А загорелое лицо Ричарда Ли побледнело так, что его светлые волосы почти слились с кожей.

—  Вряд ли я смогу найти поручителей, — очень медленно проговорил рыцарь. — Если тебе недостаточно моего слова, Локсли, я могу призвать в свидетели только апостолов Петра, Павла и Иоанна.

Робин покачал головой:

— Мне уже клялись именами этих апостолов — и клятва оказалась лживой. Я не хочу брать под сомнение твою честность, сэр рыцарь, но порядок есть порядок. Даже стоящий вне закона изгнанник должен его соблюдать... По мере сил. Итак, тебе придется отыскать поручителей получше.

— Тогда мне остается только взять в поручительницы Святую Деву Марию, — с горькой усмешкой бросил норман и повернулся, чтобы пойти к своему коню.

Катарина опередила отца, она уже посадила сокола на плечо и готовилась сесть в седло.

— Отлично, — кивнул Робин. — Под поручительство Девы Марии я без колебаний дал бы тебе и вдвое большую сумму.

— Мне... мне вполне хватит четырех сотен, — севшим голосом проговорил Ли, снова резко повернувшись к главарю разбойников.

— Что ж, четыреста — так четыреста. Но в придачу могу предложить тебе то, что еще ценнее денег. На дорогах сейчас неспокойно, а путь до Йорка неблизкий. Если Маленький Джон согласится отправиться с вами, мне не придется беспокоиться о сохранности моего золота... И о безопасности твоей прекрасной дочери, Ричард Ли.

В кронах вязов у дороги на Йорк гнездились сотни ворон — наших верных наводчиков и стражей. Вся эта крылатая братва дружно подняла немыслимый грай, как только Ричард Ли и Катарина выехали на большую дорогу. Мы с Робином остановились на прогалине в полусотне ярдов от Королевского Пути, и мне пришлось почти кричать, чтобы перекрыть птичий ор:

— Почему?!.

— ...Почему я не растолкал тебя, когда мы отправлялись в Ноттингем? — Робин тоже повысил голос, но все-таки я едва его слышал. — Да ведь ты был уверен, что мы попадем сегодня на виселицу, так? А отправляться на опасное дело, не веря в успех, — верный способ в самом деле угодить в петлю!

Я покачал головой:

—  Нет! Почему ты одолжил норману четыреста монет?

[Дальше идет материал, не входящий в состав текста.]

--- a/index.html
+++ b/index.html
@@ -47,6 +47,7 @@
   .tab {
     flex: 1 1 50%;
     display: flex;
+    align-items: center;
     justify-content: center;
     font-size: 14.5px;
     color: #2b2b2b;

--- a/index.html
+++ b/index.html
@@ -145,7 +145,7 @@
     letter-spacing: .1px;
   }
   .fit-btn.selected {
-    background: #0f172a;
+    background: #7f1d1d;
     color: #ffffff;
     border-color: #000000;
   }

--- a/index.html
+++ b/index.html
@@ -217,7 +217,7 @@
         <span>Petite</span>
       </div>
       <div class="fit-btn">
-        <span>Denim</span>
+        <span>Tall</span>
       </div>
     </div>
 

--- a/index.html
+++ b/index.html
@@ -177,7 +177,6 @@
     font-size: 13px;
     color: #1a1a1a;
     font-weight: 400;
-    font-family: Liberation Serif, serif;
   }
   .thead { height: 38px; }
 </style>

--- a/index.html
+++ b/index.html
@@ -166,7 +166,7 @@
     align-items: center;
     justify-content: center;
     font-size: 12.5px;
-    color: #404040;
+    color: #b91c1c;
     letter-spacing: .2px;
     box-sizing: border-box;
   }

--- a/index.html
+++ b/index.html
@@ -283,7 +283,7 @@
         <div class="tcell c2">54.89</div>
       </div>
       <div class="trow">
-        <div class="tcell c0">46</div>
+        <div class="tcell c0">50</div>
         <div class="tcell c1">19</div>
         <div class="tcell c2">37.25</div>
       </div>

«И почему тебе приспичило, чтобы я отправился с ним?» — вот что интересовало меня еще больше, но вороны горланили не переставая, а Ричард Ли с Катариной уже давно нетерпеливо оглядывались на меня.

—  А разве сам ты не желаешь прокатиться в Йорк? — ответил вопросом на вопрос Локсли, оставив мое первое «почему» без внимания. — К тому же вы с Катариной так мило беседовали, что было бы грех откладывать конец разговора на потом!

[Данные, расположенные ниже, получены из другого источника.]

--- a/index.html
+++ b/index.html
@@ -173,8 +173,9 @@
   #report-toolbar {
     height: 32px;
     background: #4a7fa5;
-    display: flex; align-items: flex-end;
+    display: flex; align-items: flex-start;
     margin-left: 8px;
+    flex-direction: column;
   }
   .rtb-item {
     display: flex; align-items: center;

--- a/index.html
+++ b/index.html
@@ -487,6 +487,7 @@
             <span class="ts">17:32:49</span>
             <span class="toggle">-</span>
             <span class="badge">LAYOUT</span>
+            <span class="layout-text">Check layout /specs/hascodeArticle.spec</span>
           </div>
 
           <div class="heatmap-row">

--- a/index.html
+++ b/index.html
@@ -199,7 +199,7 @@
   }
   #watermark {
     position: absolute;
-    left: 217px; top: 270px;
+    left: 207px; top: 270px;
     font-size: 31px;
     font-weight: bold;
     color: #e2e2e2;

Робин держал под уздцы краденого коня и широко ухмылялся, оставив всю свою минутную серьезность на поляне Великого Дуба. Как вожак аутло сумел убедить Дика Бентли расстаться с вороным — было еще одной великой загадкой, но мне и впрямь не терпелось отправиться в путь, и я решил отложить разгадывание всех загадок на потом.

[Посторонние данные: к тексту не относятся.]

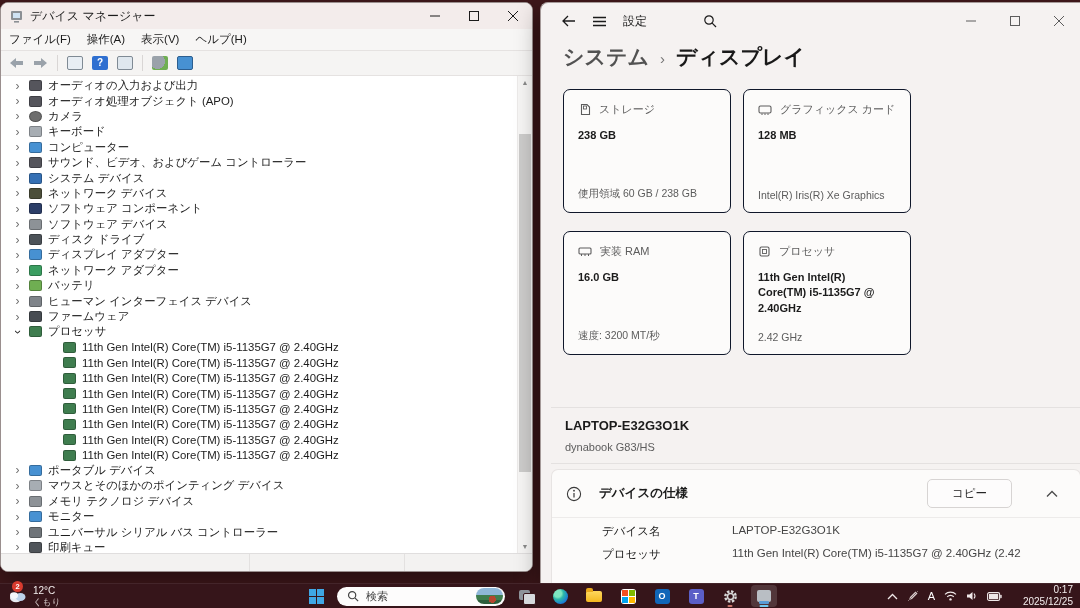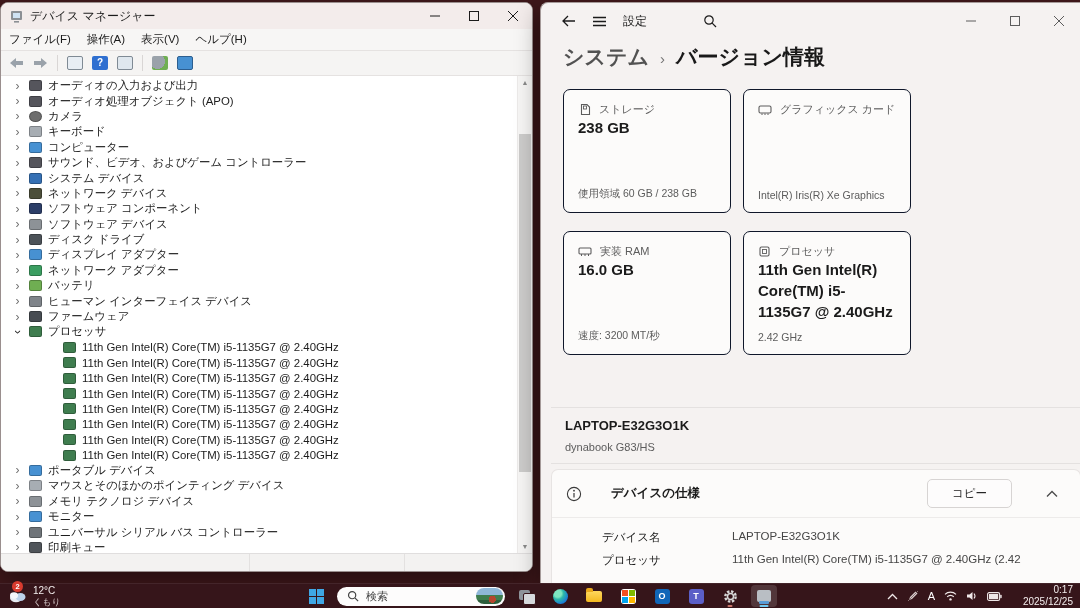--- a/index.html
+++ b/index.html
@@ -387,7 +387,7 @@
     <div class="st-title">
       <span class="parent">システム</span>
       <span class="bc">›</span>
-      <span>バージョン情報</span>
+      <span>ディスプレイ</span>
     </div>
 
     <div class="cards">

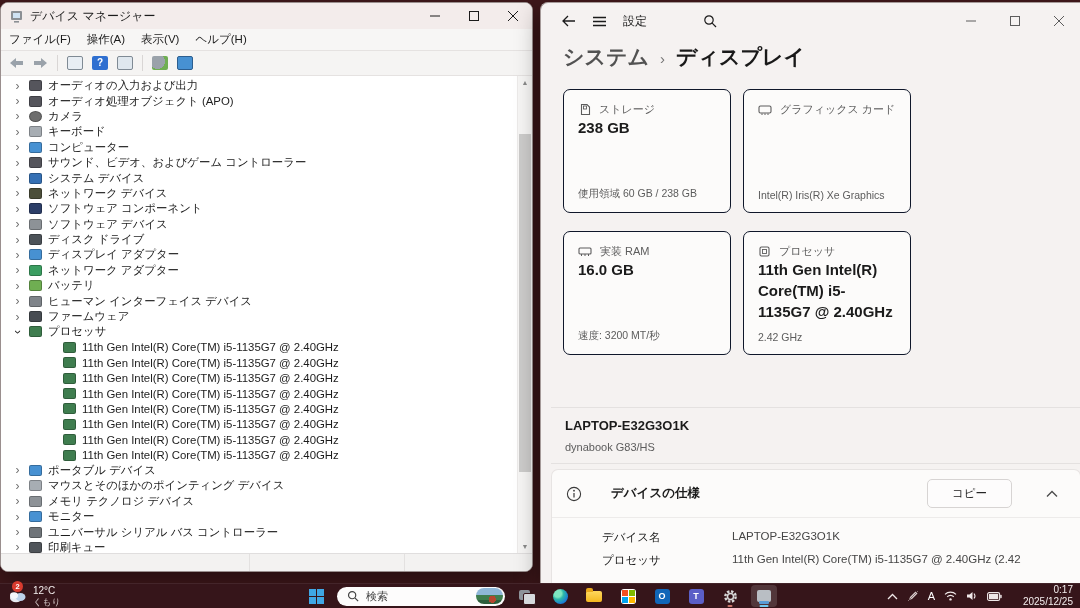--- a/index.html
+++ b/index.html
@@ -72,7 +72,7 @@
   .card{height:124px;background:#fcfbfa;border:1px solid #0f172a;border-radius:7px;padding:12px 14px;
     box-sizing:border-box;position:relative}
   .card .cl{display:flex;align-items:center;gap:8px;font-size:11px;color:#5c5c5c;white-space:nowrap}
-  .card .cv{margin-top:0;font-size:15px;font-weight:700;color:#1b1b1b;line-height:1.4}
+  .card .cv{margin-top:11px;font-size:11px;font-weight:700;color:#1b1b1b;line-height:1.4}
   .card .cd{position:absolute;left:14px;bottom:11px;font-size:10.5px;color:#5c5c5c;white-space:nowrap}
   .rename{position:absolute;left:10px;right:0;top:404px;height:57px;border-top:1px solid #e4e1e0;
     border-bottom:1px solid #e4e1e0;display:flex;align-items:center;padding:0 0 0 14px;box-sizing:border-box}

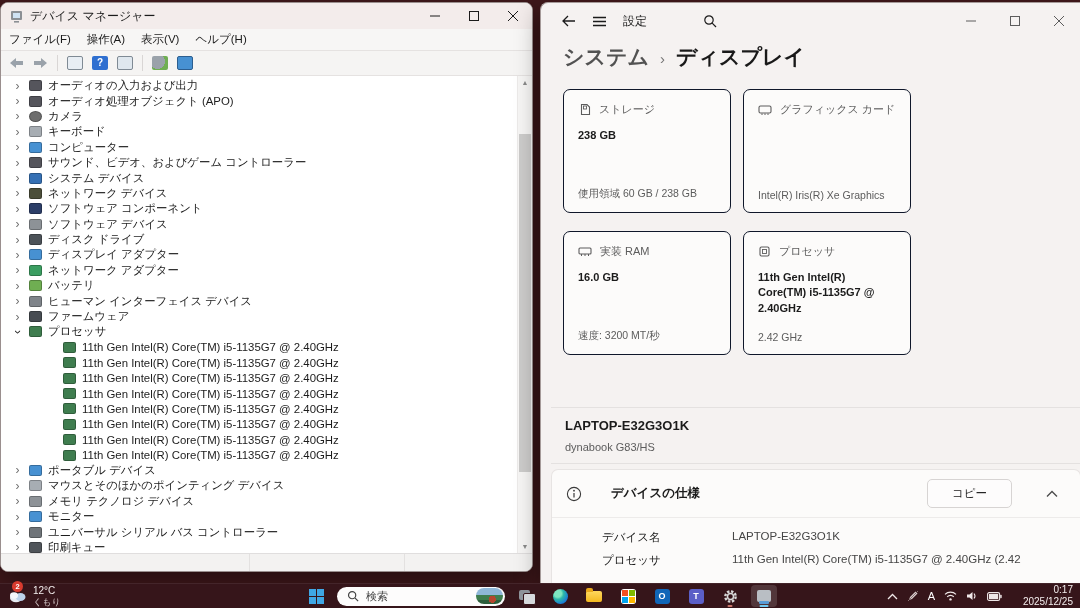--- a/index.html
+++ b/index.html
@@ -412,6 +412,7 @@
             </svg>
           <span>グラフィックス カード</span>
         </div>
+        <div class="cv">128 MB</div>
         <div class="cd">Intel(R) Iris(R) Xe Graphics</div>
       </div>
       <div class="card">

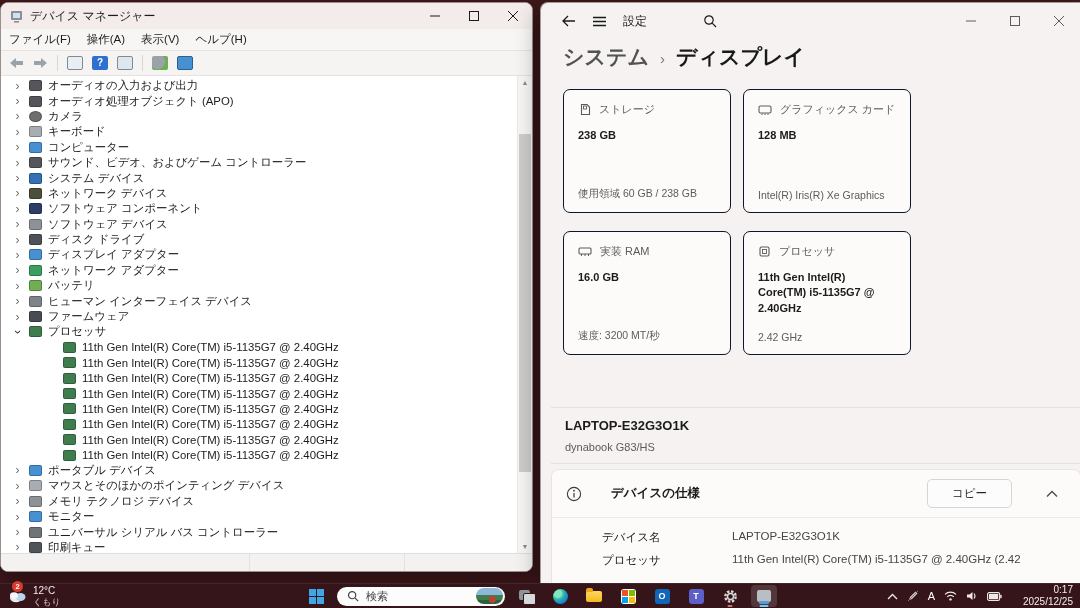--- a/index.html
+++ b/index.html
@@ -83,7 +83,7 @@
   .rename .btn{position:absolute;right:35px}
   .spec{position:absolute;left:10px;right:0;top:466px;bottom:0;background:#fcfbfa;
     border:1px solid #e7e4e3;border-bottom:none;border-radius:7px 7px 0 0}
-  .spec-head{height:47px;display:flex;align-items:center;padding:0 14px;gap:29px;position:relative}
+  .spec-head{height:47px;display:flex;align-items:center;padding:0 14px;gap:17px;position:relative}
   .spec-head .sh{font-size:12.5px;font-weight:700;color:#1b1b1b}
   .spec-head .btn{position:absolute;right:68px;padding:6px 24px}
   .spec-head .chev{position:absolute;right:22px}

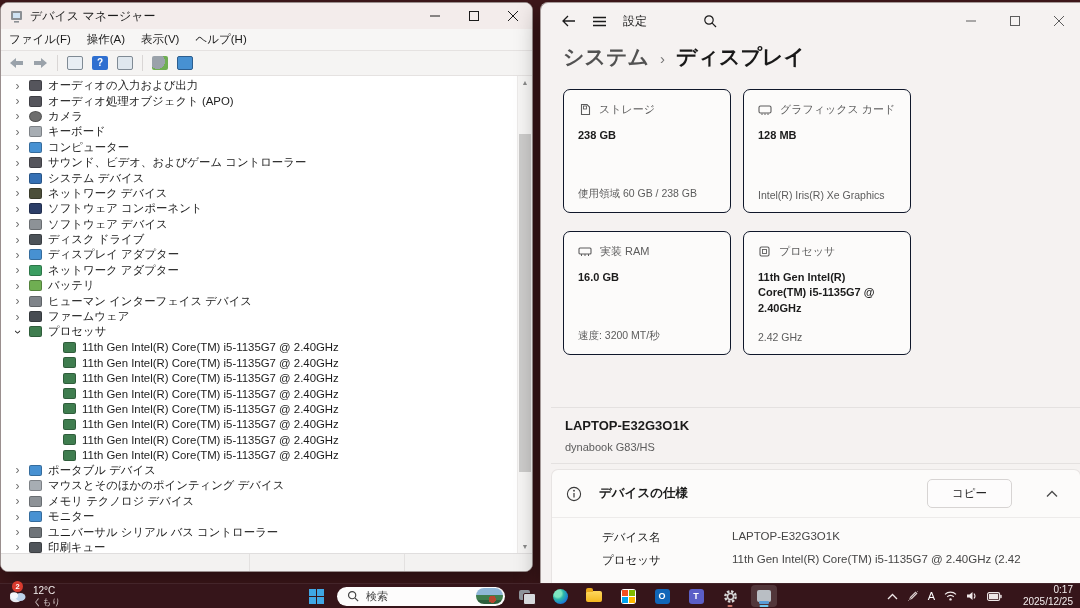--- a/index.html
+++ b/index.html
@@ -87,7 +87,7 @@
   .spec-head .sh{font-size:12.5px;font-weight:700;color:#1b1b1b}
   .spec-head .btn{position:absolute;right:68px;padding:6px 24px}
   .spec-head .chev{position:absolute;right:22px}
-  .spec-body{border-top:1px solid #edebea;padding-top:8px}
+  .spec-body{border-top:1px solid #edebea;padding-top:2px}
   .srow{display:flex;font-size:11.5px;padding:4px 0 4px 50px;color:#1b1b1b}
   .srow .sl{width:130px;flex:none}
   .srow .sv{color:#454545;white-space:nowrap}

—  Джон! Торопись! — громко крикнул Ричард Ли, заставив притихших было ворон разразиться неистовым крещендо.

— Ну, счастливого пути! — Робин придержал мне стремя, пока я садился в седло. — А если найдешь свою знатную родню, припомни бедных бродяг из Шервуда, ладно? — Он хлопнул по шее коня, повернулся и бесшумно растворился в зелени леса, избавив меня от необходимости ломать голову над прощальными словами.

Я не стал провожать взглядом главаря аутло, потому что провожать было уже некого, развернул вороного и быстрой рысью направился к большой дороге на Йорк.